North Korea presented her own arguments, confronting the results of the international investigation and the claims of the ROK's generals. 

The central newspaper Nodong Sinmun on May 26, 2010, published it's own analysis and made the following conclusions:

1) Traces of hexogene (oxides) on the Cheonan ship's hull. 

Firstly, as Nodong Sinmun insisted on, that it would be very difficult to find traces of hexogene being in the water with strong currents for a few days. Secondly, the survivals from the ship's crew at the beginning said that they did not feel the smell of explosives; and if the explosion took place 6-9 meters away from the corvette the traces of hexogene could not be left on the surface of the hull. The newspaper also repeated the remarks, already known in South Korea, that if an explosion split the ship apart, why there was no stunned fish around. 
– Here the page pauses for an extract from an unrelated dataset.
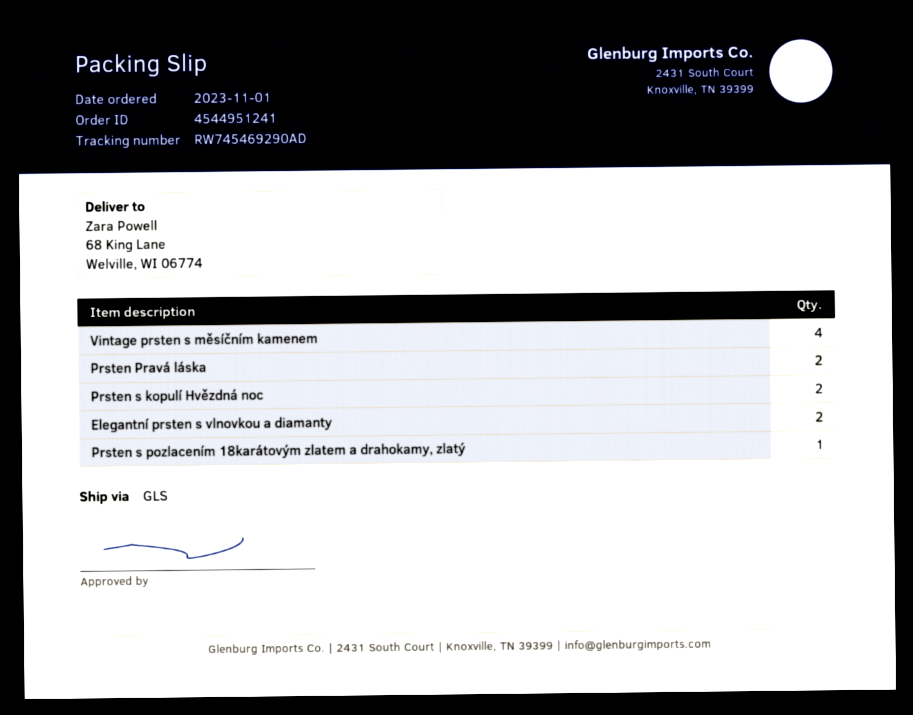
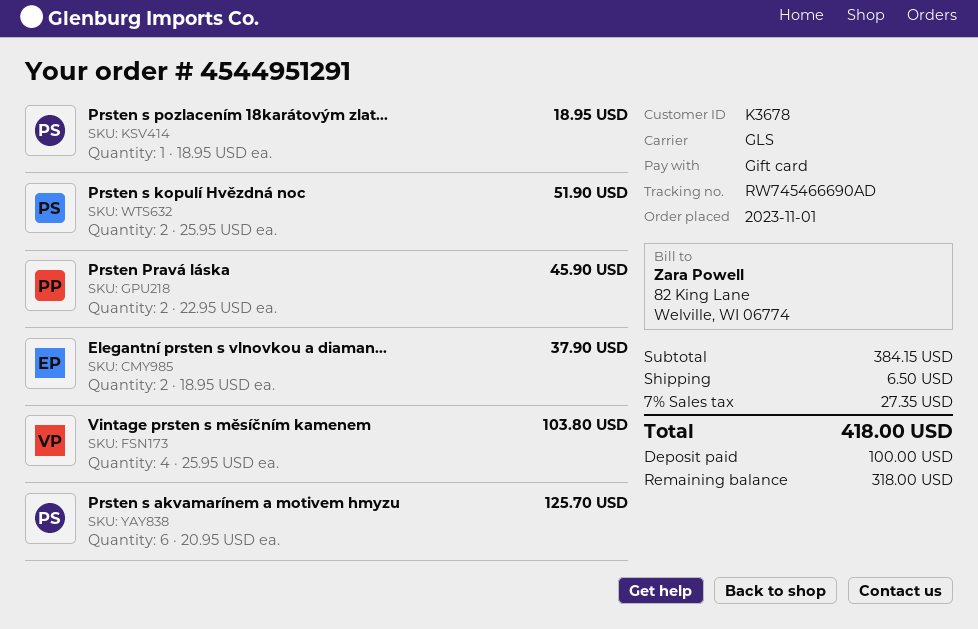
order number: 4544951241 -> 4544951291
tracking number: RW745469290AD -> RW745466690AD
Prsten s akvamarínem a motivem hmyzu: none -> 6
2) 1,5 m part of the torpedo

Nodong sinmun reminded, that the remains of the torpedo were allegedly discovered almost 50 days after the incident by a civilian boat, not South Korean and American ships, searching the area. The Newspaper raised the question: why the parts of torpedo practically were intact.  

3) Marking on the torpedo with blue ink marker

As the Nodong sinmun wrote, it would be stupid to leave a mark telling an enemy than this was the North Korean weapon. Secondly, the DPRK navy never had this type of marking. 

4) Submarine's route

The international commission of investigators insisted that the alleged submarine departed from North Korea three days before the tragedy with Cheonan, moving along a trajectory in the shape of U, got closer to the corvette and after firing the torpedo, returned to its North Korean base the same way. It happened in the area of endless tension between two parts of Korea, where the strongest surveillance system was active, especially at the time of ongoing US-South Korean drills. 

5) Objectivity of the investigation

a) Nodong sinmun noted that the investigation was conducted under the egis of South Korean military people, who were responsible for such a kind of incidents. In this case. an investigation should be started against the military themselves, as the newspaper claims. The other members of the commission were from the countries which were the close allies of South Korea. 

b) The military's story about the events changed repeatedly. At the very beginning they said, that no abnormal activity was noticed in North Korea, and the incident had nothing to do with Pyongyang.  


Nodong Shinmun commented only on accusations about the DPRK, but did not make any own versions of the incident. The newspaper only mentioned some versions from South Korea.

On June 22, 2010, the Korean Central News Agency published "indictment", accusing South Korea and the US in "fabricating" the incident. 

 Controversy

The conclusuions of the international and South Korean investigators left many questions unanswered and some doubts to be dispelled. 

The Nature magazine writes how "Physicists' research casts doubt on idea that North Korean torpedo downed vessel" (Published online 8 July 2010).

There is a documentary video "Beneath the Surface: the investigation into the sinking of the Cheonan".


Some conclusions of the author:

 1) After the investigation results were published, it doesn't really matter if North Korea involved in the incident or not.

2) The results of the investigation, published in South Korea, was aimed to play a role of a verdict against North Korea. 

3) The verdict was brought in and not subject to any appeal. Even if anything in the report of the investigation team was wrong, it would be naive to expect that somebody admitted it. 

4) The verdict was implemented immediately: the government of the former South Korean president Lee Myung-bak started "psychological warfare" against Pyongyang, the US, South Korea and Japan raised Cheonan incident at the UN Security Council, and imposed unilateral suctions, punishing North Korea. 

5) The aim of this anti-North Korean campaign was to prevent cooperation with Pyongyang for its further isolation.